### Exercise
Repeat exactly, and only, the lines from the one holding "subfolder called png_out/" through the last line of the records below.

[Records from a collection]
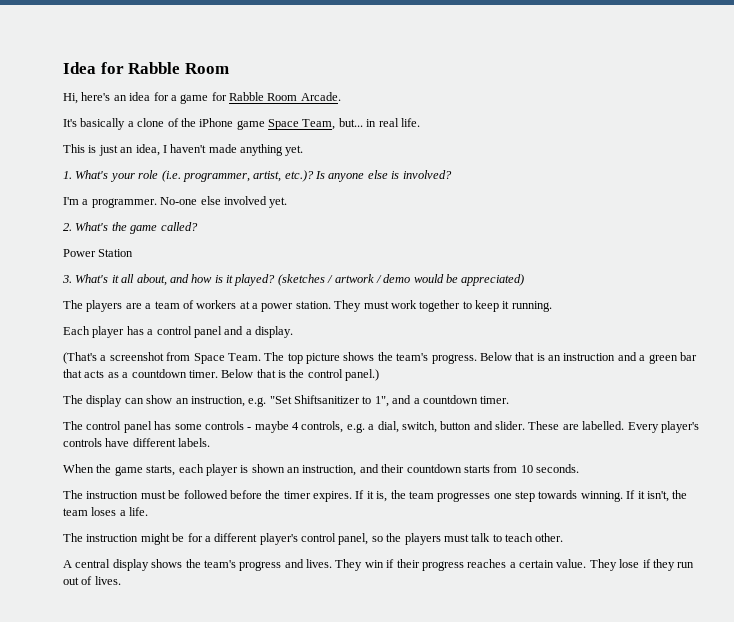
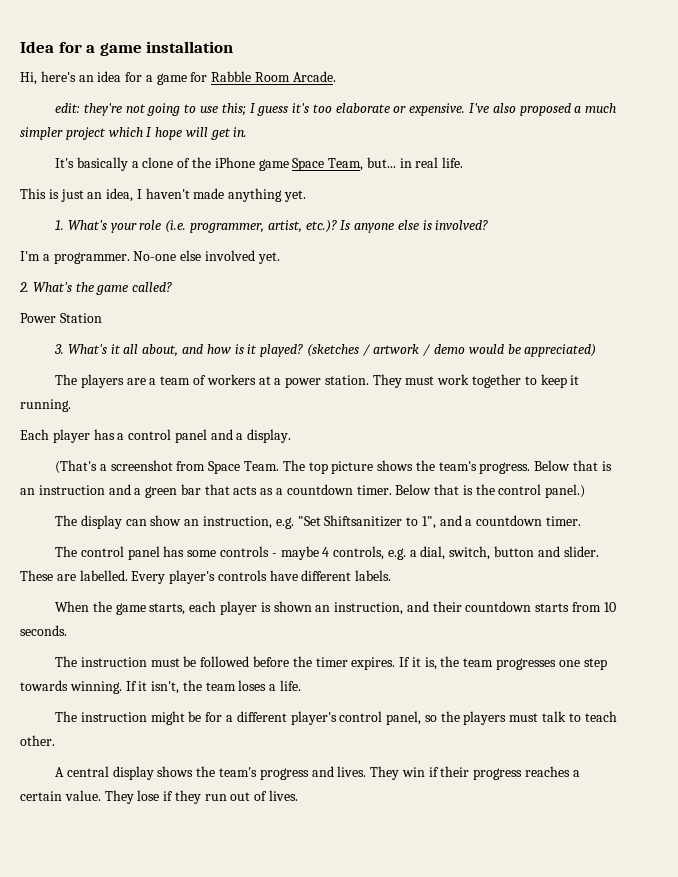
- Idea for Rabble Room
+ Idea for a game installation
+ edit: they're not going to use this; I guess it's too elaborate or expensive. I've also proposed a much simpler project which I hope will get in.

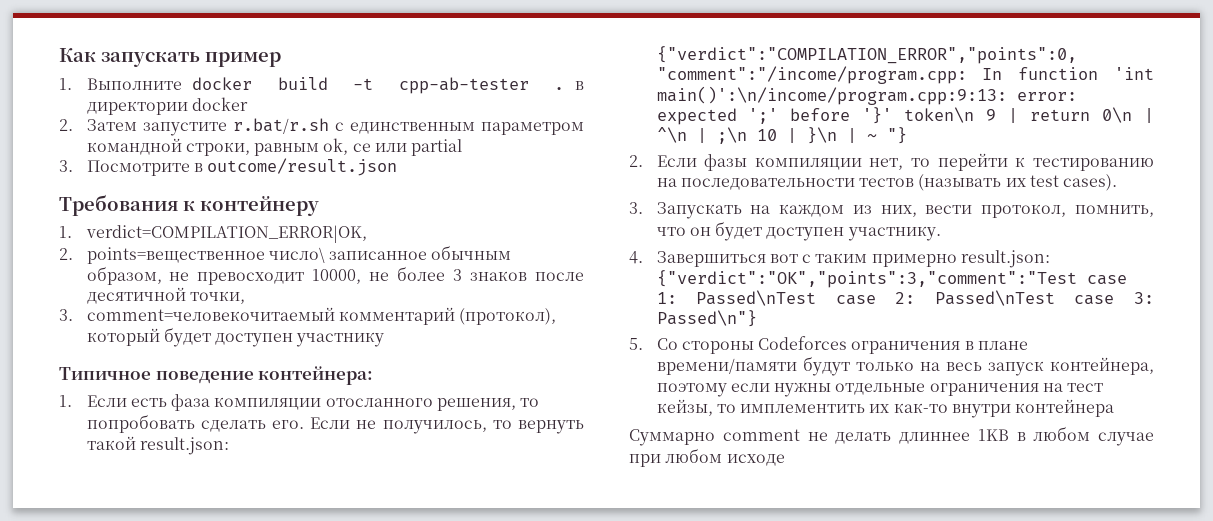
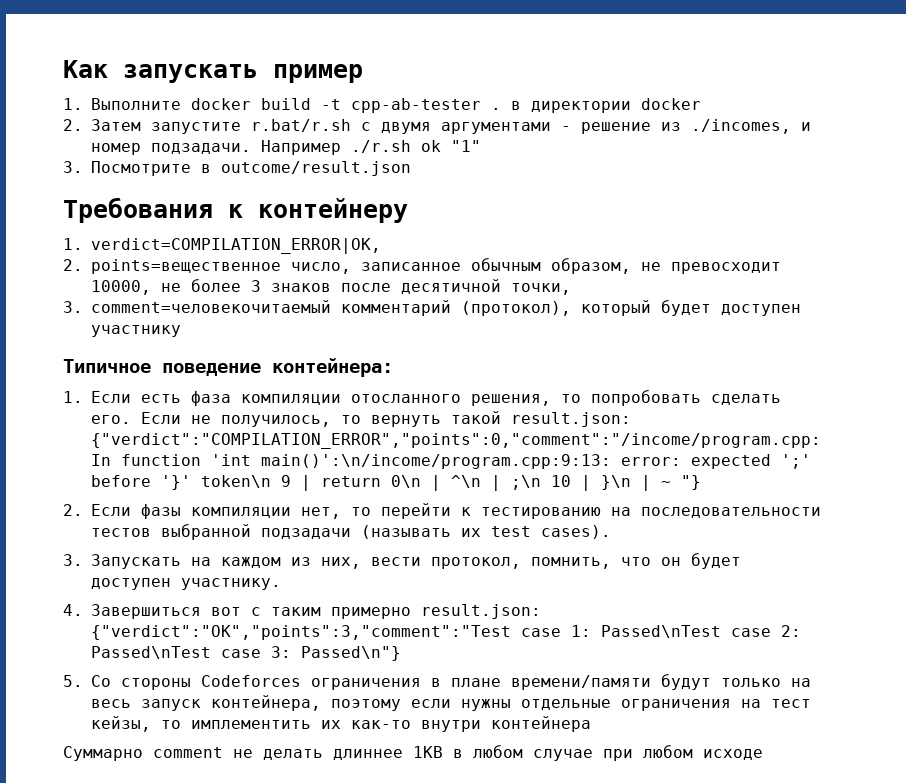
- 2. Затем запустите r.bat/r.sh с единственным параметром командной строки, равным ok, ce или partial
+ 2. Затем запустите r.bat/r.sh с двумя аргументами - решение из ./incomes, и номер подзадачи. Например ./r.sh ok "1"
- 2. points=вещественное число\ записанное обычным образом, не превосходит 10000, не более 3 знаков после десятичной точки,
+ 2. points=вещественное число, записанное обычным образом, не превосходит 10000, не более 3 знаков после десятичной точки,
- 2. Если фазы компиляции нет, то перейти к тестированию на последовательности тестов (называть их test cases).
+ 2. Если фазы компиляции нет, то перейти к тестированию на последовательности тестов выбранной подзадачи (называть их test cases).

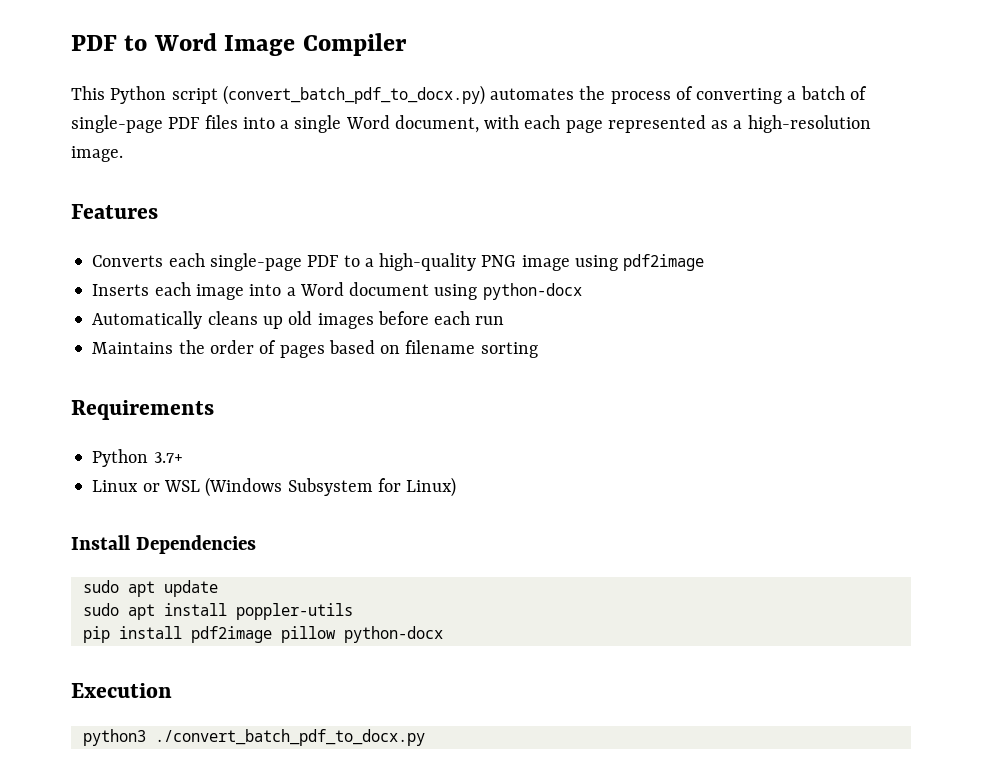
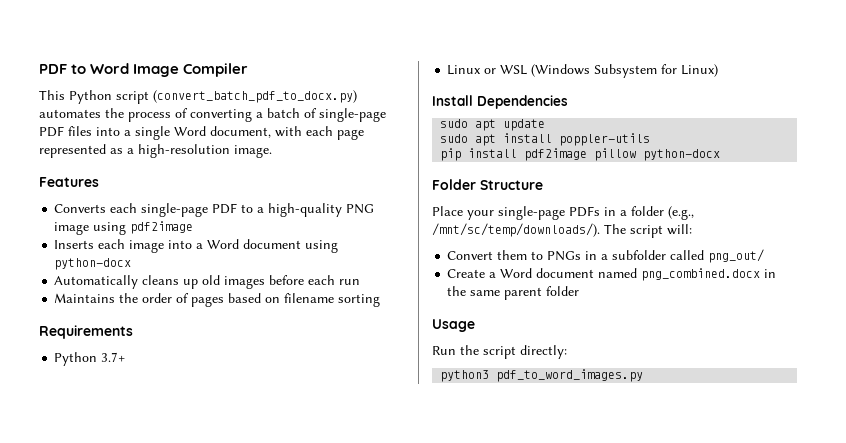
- Execution
+ Folder Structure
+ Place your single-page PDFs in a folder (e.g., /mnt/sc/temp/downloads/). The script will:
+ Convert them to PNGs in a subfolder called png_out/
+ Create a Word document named png_combined.docx in the same parent folder
+ Usage
+ Run the script directly:
- python3 ./convert_batch_pdf_to_docx.py
+ python3 pdf_to_word_images.py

### Completed exercise
+ Convert them to PNGs in a subfolder called png_out/
+ Create a Word document named png_combined.docx in the same parent folder
+ Usage
+ Run the script directly:
- python3 ./convert_batch_pdf_to_docx.py
+ python3 pdf_to_word_images.py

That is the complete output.